En efecto, un nuevo capítulo se abrió en la historia eclesiástica. Después del Pentecostés ya no habría más puertas cerradas para la iglesia. En vez de esconderse de sus enemigos, aquellos galileos otrora tímidos y vacilantes se lanzaron intrépida e impávidamente a la conquista de sus enemigos. Los azotes, prisiones y martirios que se inspiraban en el odio y la intolerancia no fueron suficientes para desviarlos de la obra para la cual se los había comisionado. Dispersos por la persecución, salieron por todos los caminos del mundo proclamando el poder redentor del Evangelio. Eran como llamas humanas que iluminaban las naciones con la fulgurante luz de la verdad.
La experiencia de Pentecostés fue el cumplimiento de la promesa: “Recibiréis poder”. En efecto, el Espíritu Santo vino como un soplo poderoso sobre hombres sin poder, llenándolos de energía celestial. ¡Y qué obra admirable realizaron ellos! Urgidos por un irresistible impulso interior anunciaron con osadía la gracia salvadora de Cristo. La inclemente espada de César y las constantes amenazas del sanedrín, en Jerusalén, no fueron suficientes para silenciar aquella pléyade de hombres, cuyas lenguas habían sido tocadas por el fuego sagrado.

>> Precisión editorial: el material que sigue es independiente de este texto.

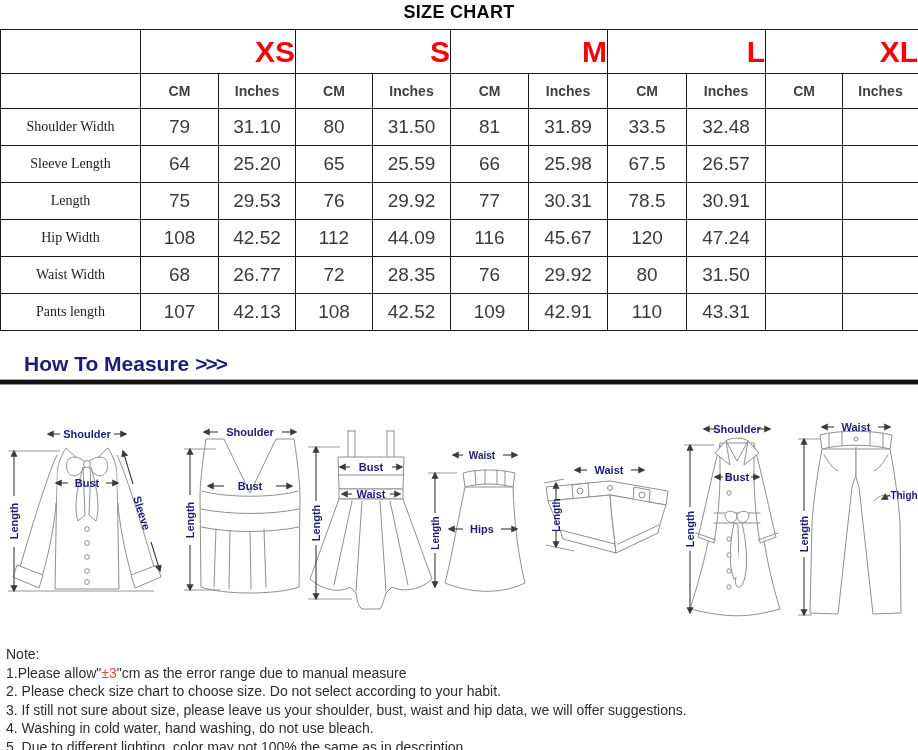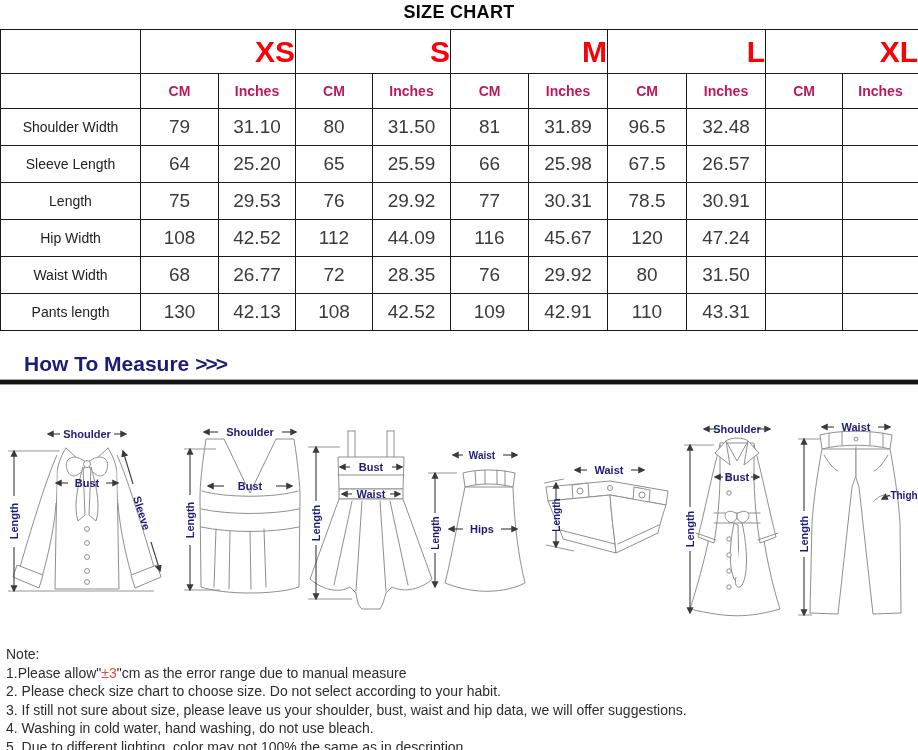--- a/index.html
+++ b/index.html
@@ -10,7 +10,7 @@
   td.shade{background:#dde0e6;}
   tr.sizes td{height:43px;font-size:30px;font-weight:bold;color:#fb0007;text-align:right;}
   tr.sizes td.corner{background:#fff;}
-  tr.units td{height:34px;font-size:14px;font-weight:bold;color:#be185d;}
+  tr.units td{height:34px;font-size:14px;font-weight:bold;color:#404040;}
   tr.vals td{height:36px;font-size:19px;color:#3a3a3a;}
   tr.vals td.rlabel{font-size:14px;color:#222;}
   .measure-head{margin:21px 0 0 24px;font-size:21px;font-weight:bold;color:#1b1b78;}

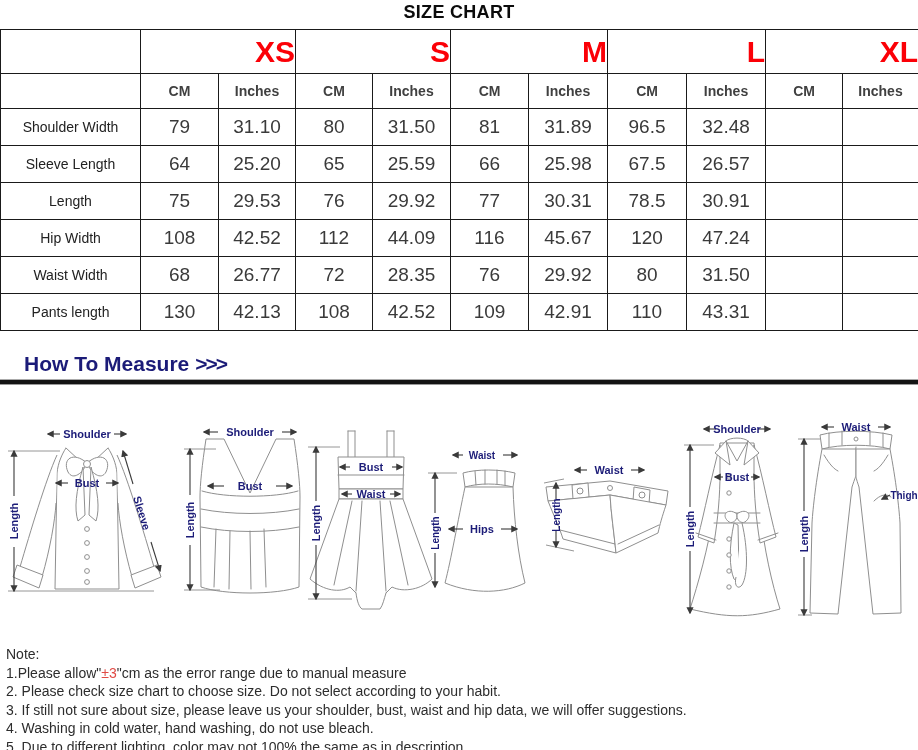--- a/index.html
+++ b/index.html
@@ -12,7 +12,7 @@
   tr.sizes td.corner{background:#fff;}
   tr.units td{height:34px;font-size:14px;font-weight:bold;color:#404040;}
   tr.vals td{height:36px;font-size:19px;color:#3a3a3a;}
-  tr.vals td.rlabel{font-size:14px;color:#222;}
+  tr.vals td.rlabel{font-size:14px;color:#222;font-family:Liberation Serif, serif;}
   .measure-head{margin:21px 0 0 24px;font-size:21px;font-weight:bold;color:#1b1b78;}
   .measure-head .arr{letter-spacing:-2px;padding-left:6px;}
   .divider{margin-top:3px;height:4px;background:#141414;border-top:1px solid #aaa;border-bottom:1px solid #999;}

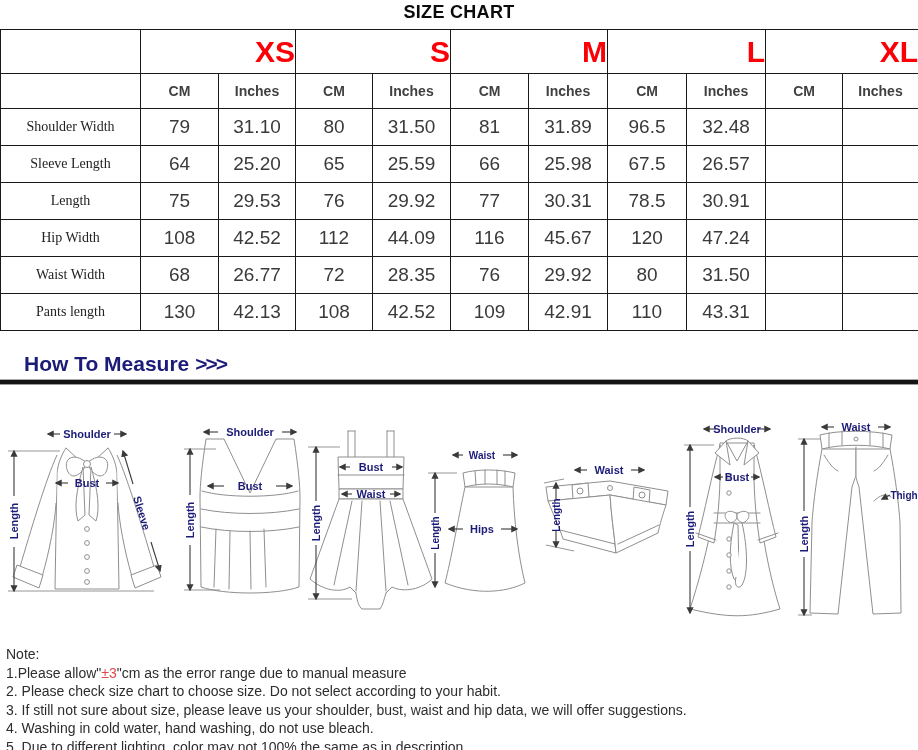--- a/index.html
+++ b/index.html
@@ -76,7 +76,7 @@
     <td>31.50</td>
     <td class="shade">81</td>
     <td class="shade">31.89</td>
-    <td>96.5</td>
+    <td>33.5</td>
     <td>32.48</td>
     <td class="shade"></td>
     <td class="shade"></td>

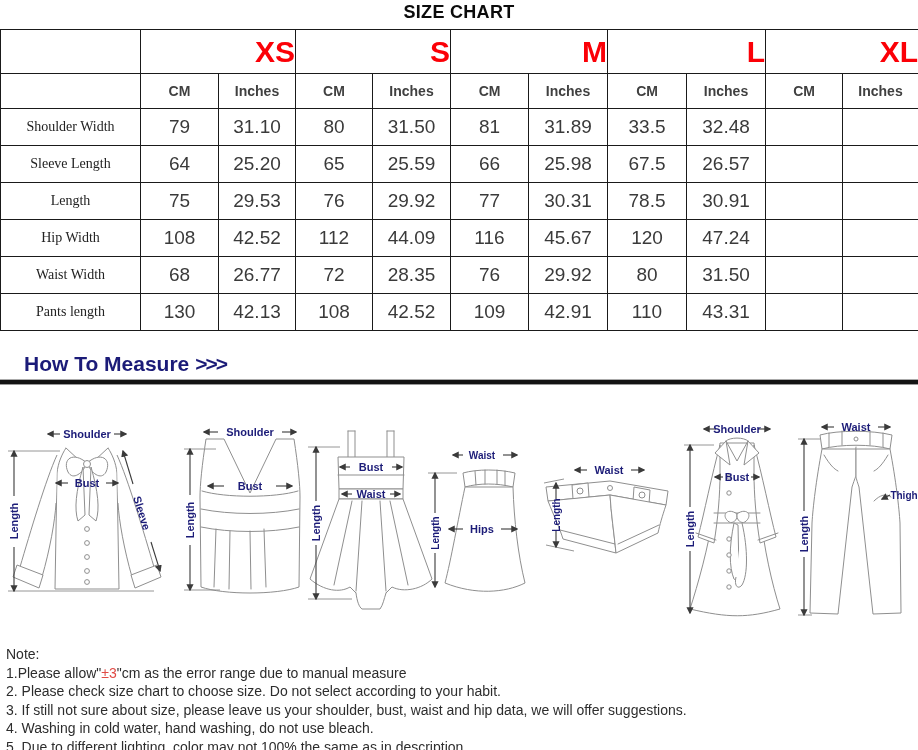--- a/index.html
+++ b/index.html
@@ -135,7 +135,7 @@
   </tr>
   <tr class="vals">
     <td class="rlabel">Pants length</td>
-    <td class="shade">130</td>
+    <td class="shade">107</td>
     <td class="shade">42.13</td>
     <td>108</td>
     <td>42.52</td>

Pedro, en su histórico sermón del día de Pentecostés, esforzándose por explicar el derramamiento del Espíritu Santo declaró: “Mas esto es lo dicho por el profeta Joel: Y en los postreros días, dice Dios, derramaré de mi Espíritu sobre toda carne” (Hech. 2:16, 17). Y, al concluir este sermón afirmó el apóstol: “Porque para vosotros es la promesa, y para vuestros hijos, y para todos los que están lejos; para cuantos el Señor nuestro Dios llamare” (Hech. 2:39). ¿Qué promesa era ésa? La plenitud del Espíritu Santo para vivir y para servir.

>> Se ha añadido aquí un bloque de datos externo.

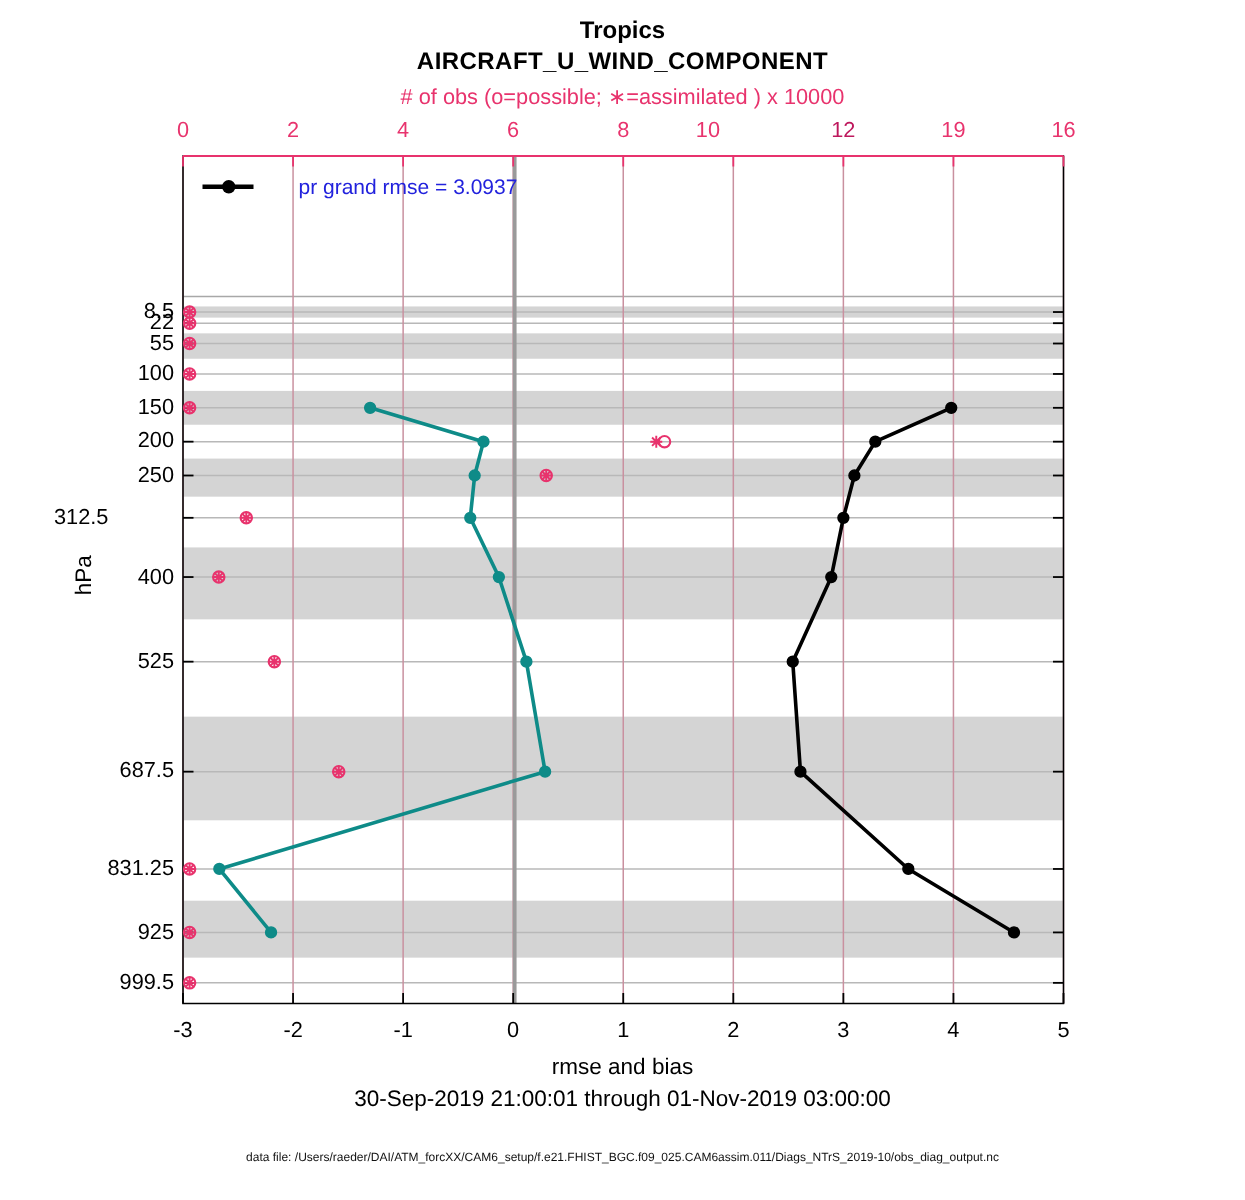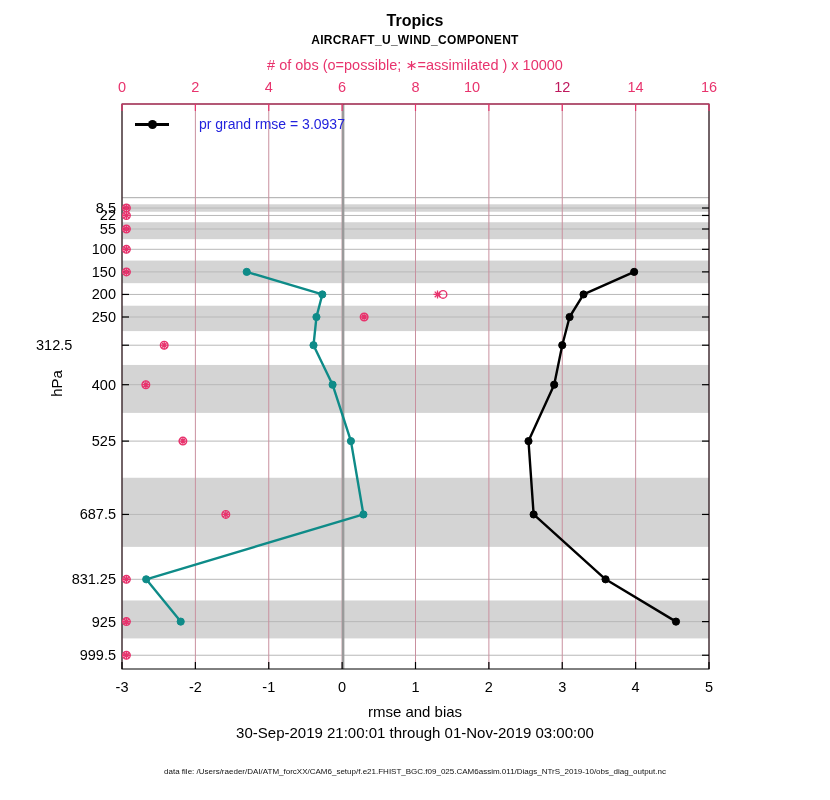--- a/index.html
+++ b/index.html
@@ -7,7 +7,7 @@
   .abs{position:absolute;}
   .centered{left:0;width:830px;text-align:center;}
   .title1{top:12px;font-size:16px;font-weight:bold;}
-  .title2{top:33px;font-size:12px;font-weight:bold;letter-spacing:0.3px;}
+  .title2{top:33px;font-size:16px;font-weight:bold;letter-spacing:0.3px;}
   .obslabel{top:57px;font-size:14.5px;}
   .xlabel{top:703px;font-size:15px;}
   .daterange{top:724px;font-size:15px;}

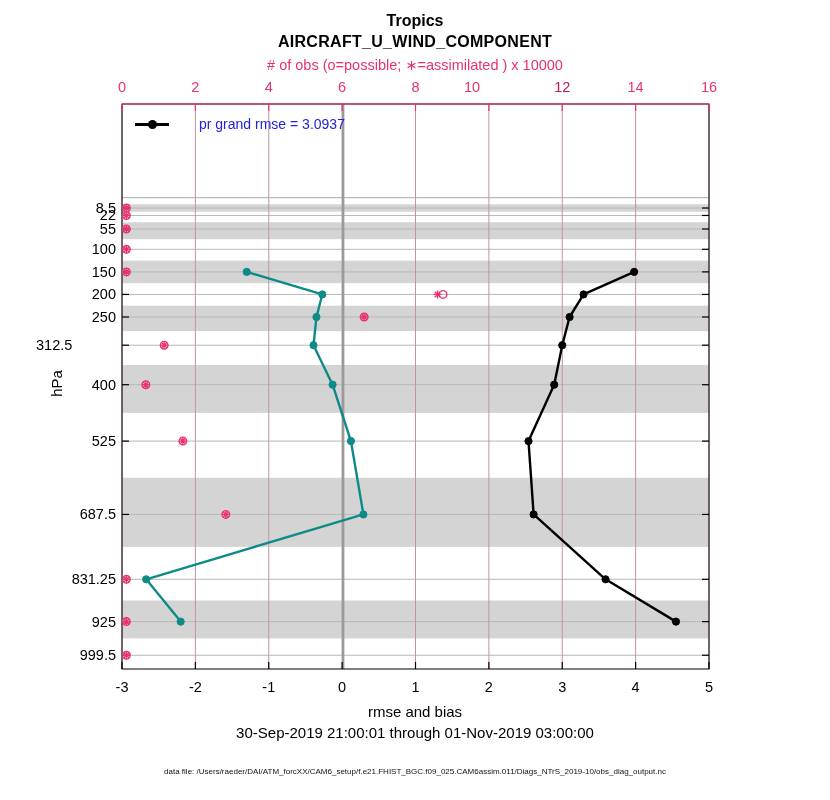--- a/index.html
+++ b/index.html
@@ -187,7 +187,7 @@
 <div class="abs ticklabel" style="left: 390.5px; top: 79px; width: 50px; text-align: center; color: rgb(232, 51, 109);">8</div>
 <div class="abs ticklabel" style="left: 463.875px; top: 79px; width: 50px; text-align: left; color: rgb(232, 51, 109);">10</div>
 <div class="abs ticklabel" style="left: 537.25px; top: 79px; width: 50px; text-align: center; color: #be185d;">12</div>
-<div class="abs ticklabel" style="left: 610.625px; top: 79px; width: 50px; text-align: center; color: rgb(232, 51, 109);">14</div>
+<div class="abs ticklabel" style="left: 610.625px; top: 79px; width: 50px; text-align: center; color: rgb(232, 51, 109);">19</div>
 <div class="abs ticklabel" style="left: 684px; top: 79px; width: 50px; text-align: center; color: rgb(232, 51, 109);">16</div>
 <div class="abs ticklabel" style="left: 36px; top: 200.02px; width: 80px; text-align: right;">8.5</div>
 <div class="abs ticklabel" style="left: 36px; top: 207.466px; width: 80px; text-align: right;">22</div>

Nuestra gran necesidad actual como ministros, es la unción del Espíritu Santo. La condición de muchos predicadores hoy día se puede resumir en las palabras de la parábola de Jesús: “Porque un amigo mío ha venido a mí de viaje, y no tengo qué ponerle delante” (Luc. 11:6). Son predicadores que tienen la despensa vacía. Tienen la verdad, pero carecen de poder; son defensores del Evangelio, ¡pero impotentes en la predicación!
La solución para este problema nos lo presenta el Señor: “Pues si vosotros siendo malos, sabéis dar buenas dádivas a vuestros hijos, ¿cuánto más vuestro Padre celestial dará el Espíritu Santo a los que se lo pidan?” (Luc. 11:13).
Hace algunos años un ministro que se sentía derrotado, desanimado en su experiencia pastoral, se ausentó de su iglesia; pensaba que no era correcto de su parte continuar como pastor de su rebaño.
Al día siguiente partió de la ciudad donde ministraba en viaje hacia un lugar distante para asistir a un instituto bíblico. El predicador que inauguró las sesiones de aquel instituto presentó el tema: “La plenitud del Espíritu Santo”. Al desarrollar este asunto mostró cómo un ministerio estéril se podía transformar en un ministerio abundante y fecundo. Aquella misma noche el desalentado ministro le prometió al Señor que si le daba una nueva oportunidad, revistiéndolo del poder del Espíritu Santo, se transformaría en el ministro que debía ser. De la reunión fue directamente a la oficina telegráfica y envió a su pequeña iglesia un mensaje informando que un nuevo pastor estaría en el púlpito la semana siguiente, y animando a los hermanos a que no dejaran de escucharlo.
A la siguiente semana, con gran sorpresa la congregación vio subir al púlpito al mismo ministro que la semana anterior, desalentado, había renunciado a su pastorado. Mientras tanto, en su telegrama había dicho la verdad: ¡Era un nuevo pastor! No era más un hombre vencido; predicaba con entusiasmo renovado, con valentía y poder, y bajo la influencia de su ministerio la iglesia prosperó en forma sorprendente y extraordinaria.
“Para vosotros es la promesa”, declaró Pedro, el audaz legionario de la cruz. Dios nos conceda esta maravillosa gracia, su Espíritu, capacitándonos para la gran obra de anunciar a los hombres la intervención divina en los destinos del mundo.